*Your assignment*:
Please count the lines in the data below that hold "Schema" and answer with the number by itself.

*Records supplied*:

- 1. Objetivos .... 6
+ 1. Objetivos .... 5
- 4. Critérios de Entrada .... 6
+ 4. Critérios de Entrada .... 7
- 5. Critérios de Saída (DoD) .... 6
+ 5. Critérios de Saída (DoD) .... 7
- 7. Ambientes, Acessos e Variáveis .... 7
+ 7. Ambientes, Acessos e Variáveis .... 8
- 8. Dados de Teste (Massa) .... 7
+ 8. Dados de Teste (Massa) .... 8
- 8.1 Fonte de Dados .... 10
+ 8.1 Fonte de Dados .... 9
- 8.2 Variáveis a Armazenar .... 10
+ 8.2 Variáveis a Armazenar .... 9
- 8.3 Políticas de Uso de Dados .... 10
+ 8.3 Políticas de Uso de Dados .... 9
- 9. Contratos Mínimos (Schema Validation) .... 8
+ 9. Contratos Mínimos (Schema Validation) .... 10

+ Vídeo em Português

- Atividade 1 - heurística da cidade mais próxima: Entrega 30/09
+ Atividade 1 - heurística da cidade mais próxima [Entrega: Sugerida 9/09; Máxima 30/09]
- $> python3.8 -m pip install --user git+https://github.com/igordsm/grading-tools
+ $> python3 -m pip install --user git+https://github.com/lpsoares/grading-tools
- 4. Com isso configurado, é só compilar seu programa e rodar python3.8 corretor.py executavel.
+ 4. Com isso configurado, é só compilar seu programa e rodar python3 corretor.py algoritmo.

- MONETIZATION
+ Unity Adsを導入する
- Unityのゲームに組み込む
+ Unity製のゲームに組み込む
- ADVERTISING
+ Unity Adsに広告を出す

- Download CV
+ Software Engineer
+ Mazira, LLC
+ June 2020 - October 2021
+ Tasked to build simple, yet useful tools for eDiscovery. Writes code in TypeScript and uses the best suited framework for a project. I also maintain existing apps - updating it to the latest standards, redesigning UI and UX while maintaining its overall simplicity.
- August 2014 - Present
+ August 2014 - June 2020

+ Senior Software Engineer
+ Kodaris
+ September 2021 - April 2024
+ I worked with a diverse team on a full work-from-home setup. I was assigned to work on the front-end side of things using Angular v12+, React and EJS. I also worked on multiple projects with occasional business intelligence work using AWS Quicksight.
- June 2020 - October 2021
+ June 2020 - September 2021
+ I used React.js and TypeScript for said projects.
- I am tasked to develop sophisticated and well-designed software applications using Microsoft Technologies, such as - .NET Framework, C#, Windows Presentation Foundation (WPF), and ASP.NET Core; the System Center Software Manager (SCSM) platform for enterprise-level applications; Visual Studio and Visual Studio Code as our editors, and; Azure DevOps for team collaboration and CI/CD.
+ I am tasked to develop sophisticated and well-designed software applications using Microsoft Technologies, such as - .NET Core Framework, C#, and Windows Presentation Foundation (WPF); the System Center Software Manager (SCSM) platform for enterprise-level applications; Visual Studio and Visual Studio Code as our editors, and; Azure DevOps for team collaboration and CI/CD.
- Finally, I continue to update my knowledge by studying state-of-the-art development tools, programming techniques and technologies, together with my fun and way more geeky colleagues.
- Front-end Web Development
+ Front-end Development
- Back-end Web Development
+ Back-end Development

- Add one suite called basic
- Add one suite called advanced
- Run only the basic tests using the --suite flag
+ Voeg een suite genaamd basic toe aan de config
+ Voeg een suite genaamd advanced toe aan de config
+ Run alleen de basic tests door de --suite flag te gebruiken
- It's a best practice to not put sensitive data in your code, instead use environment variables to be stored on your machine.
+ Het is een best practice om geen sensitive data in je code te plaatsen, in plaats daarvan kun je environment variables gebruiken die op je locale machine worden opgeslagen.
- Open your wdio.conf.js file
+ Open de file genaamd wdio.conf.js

*Written response*:
2